## Records supplied
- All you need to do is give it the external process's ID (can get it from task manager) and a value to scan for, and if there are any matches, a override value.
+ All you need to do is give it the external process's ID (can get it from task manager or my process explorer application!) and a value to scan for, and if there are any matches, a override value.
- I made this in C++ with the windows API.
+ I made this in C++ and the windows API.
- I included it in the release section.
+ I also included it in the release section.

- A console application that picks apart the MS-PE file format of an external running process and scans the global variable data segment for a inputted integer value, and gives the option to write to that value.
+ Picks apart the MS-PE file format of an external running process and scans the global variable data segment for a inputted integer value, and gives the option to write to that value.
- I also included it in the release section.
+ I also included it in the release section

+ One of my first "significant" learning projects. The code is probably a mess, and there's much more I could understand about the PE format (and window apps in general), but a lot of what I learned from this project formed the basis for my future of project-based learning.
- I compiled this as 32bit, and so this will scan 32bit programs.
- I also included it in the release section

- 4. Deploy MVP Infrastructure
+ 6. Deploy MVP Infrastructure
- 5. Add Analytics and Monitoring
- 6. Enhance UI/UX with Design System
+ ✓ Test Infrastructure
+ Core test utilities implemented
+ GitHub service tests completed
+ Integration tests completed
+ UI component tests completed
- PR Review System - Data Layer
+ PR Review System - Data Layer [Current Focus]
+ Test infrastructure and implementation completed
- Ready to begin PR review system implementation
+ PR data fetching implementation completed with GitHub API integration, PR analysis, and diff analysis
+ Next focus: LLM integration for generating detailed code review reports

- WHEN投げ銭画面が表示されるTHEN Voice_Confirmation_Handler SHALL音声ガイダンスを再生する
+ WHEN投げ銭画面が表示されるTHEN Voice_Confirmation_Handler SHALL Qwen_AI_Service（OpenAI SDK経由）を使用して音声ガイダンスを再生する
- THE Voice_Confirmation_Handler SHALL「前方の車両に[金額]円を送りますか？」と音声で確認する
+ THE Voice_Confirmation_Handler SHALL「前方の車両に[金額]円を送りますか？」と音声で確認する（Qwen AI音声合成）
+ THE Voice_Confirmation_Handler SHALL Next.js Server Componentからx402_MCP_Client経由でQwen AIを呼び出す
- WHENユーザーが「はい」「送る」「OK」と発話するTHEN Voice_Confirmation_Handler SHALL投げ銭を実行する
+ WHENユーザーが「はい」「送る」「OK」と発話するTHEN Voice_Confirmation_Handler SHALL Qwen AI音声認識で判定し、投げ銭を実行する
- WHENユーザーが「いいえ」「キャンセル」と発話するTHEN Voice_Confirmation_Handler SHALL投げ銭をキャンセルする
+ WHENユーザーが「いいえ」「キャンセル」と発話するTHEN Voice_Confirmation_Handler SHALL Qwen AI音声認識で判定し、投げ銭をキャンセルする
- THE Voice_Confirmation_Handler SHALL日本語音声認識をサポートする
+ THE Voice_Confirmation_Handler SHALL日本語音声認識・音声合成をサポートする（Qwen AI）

## Task brief
What you give back must be the stretch above, starting at the line with "- WHEN投げ銭画面が表示されるTHEN Voice_Confirmation_Handler" and ending at the line with "Server Componentからx402_MCP_Client経由でQwen AIを呼び出す", copied exactly.

## Result of this task
- WHEN投げ銭画面が表示されるTHEN Voice_Confirmation_Handler SHALL音声ガイダンスを再生する
+ WHEN投げ銭画面が表示されるTHEN Voice_Confirmation_Handler SHALL Qwen_AI_Service（OpenAI SDK経由）を使用して音声ガイダンスを再生する
- THE Voice_Confirmation_Handler SHALL「前方の車両に[金額]円を送りますか？」と音声で確認する
+ THE Voice_Confirmation_Handler SHALL「前方の車両に[金額]円を送りますか？」と音声で確認する（Qwen AI音声合成）
+ THE Voice_Confirmation_Handler SHALL Next.js Server Componentからx402_MCP_Client経由でQwen AIを呼び出す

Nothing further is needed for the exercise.